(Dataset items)
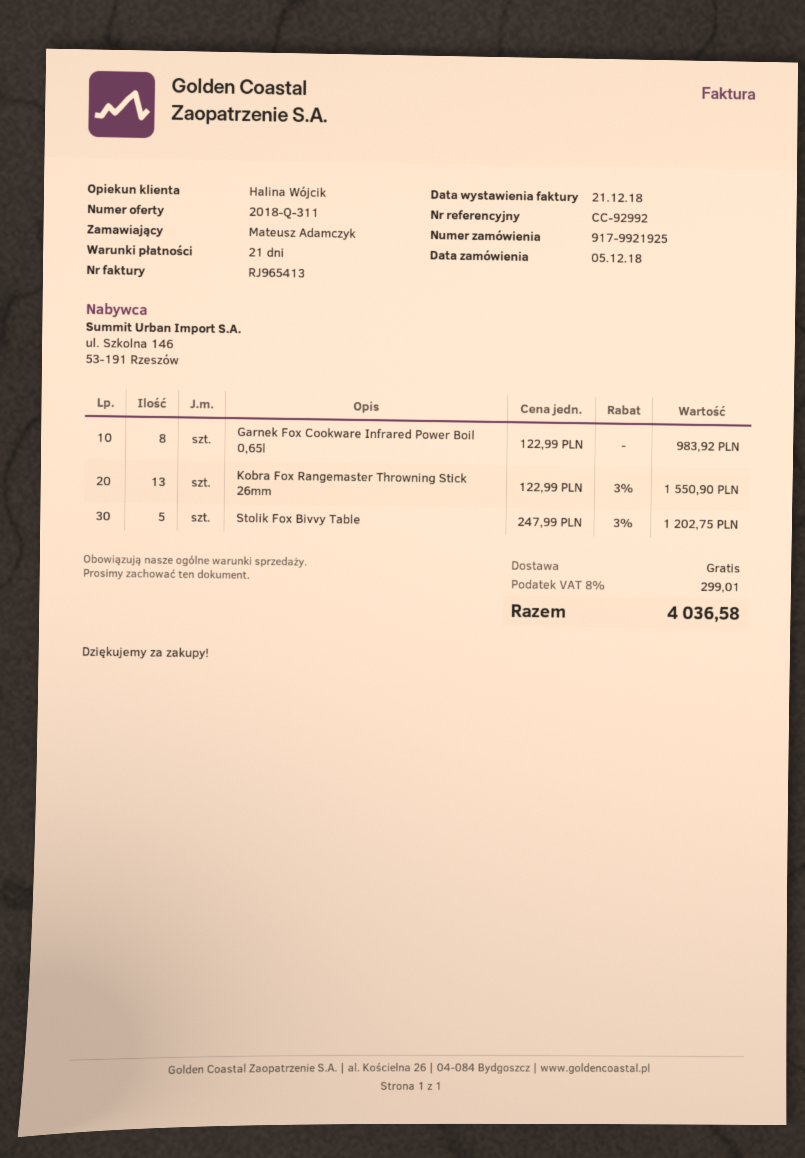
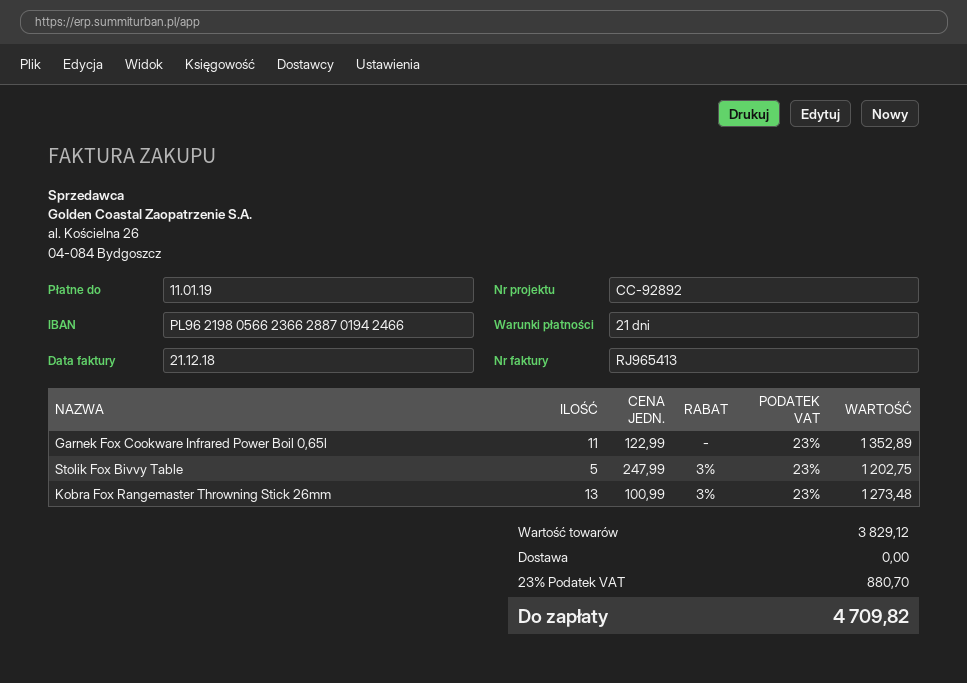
reference: CC-92992 -> CC-92892
Garnek Fox Cookware Infrared Power Boil 0,65l: 8 x 122.99 = 983.92 -> 11 x 122.99 = 1352.89
Kobra Fox Rangemaster Throwning Stick 26mm: 13 x 122.99 - 3% = 1550.90 -> 13 x 100.99 - 3% = 1273.48
tax: 8% = 299.01 -> 23% = 880.70
total: 4036.58 -> 4709.82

EXERCISE AIM:
Could the entries above be written out word for word, pictures excluded?

ANSWER FOR THIS EXERCISE:
reference: CC-92992 -> CC-92892
Garnek Fox Cookware Infrared Power Boil 0,65l: 8 x 122.99 = 983.92 -> 11 x 122.99 = 1352.89
Kobra Fox Rangemaster Throwning Stick 26mm: 13 x 122.99 - 3% = 1550.90 -> 13 x 100.99 - 3% = 1273.48
tax: 8% = 299.01 -> 23% = 880.70
total: 4036.58 -> 4709.82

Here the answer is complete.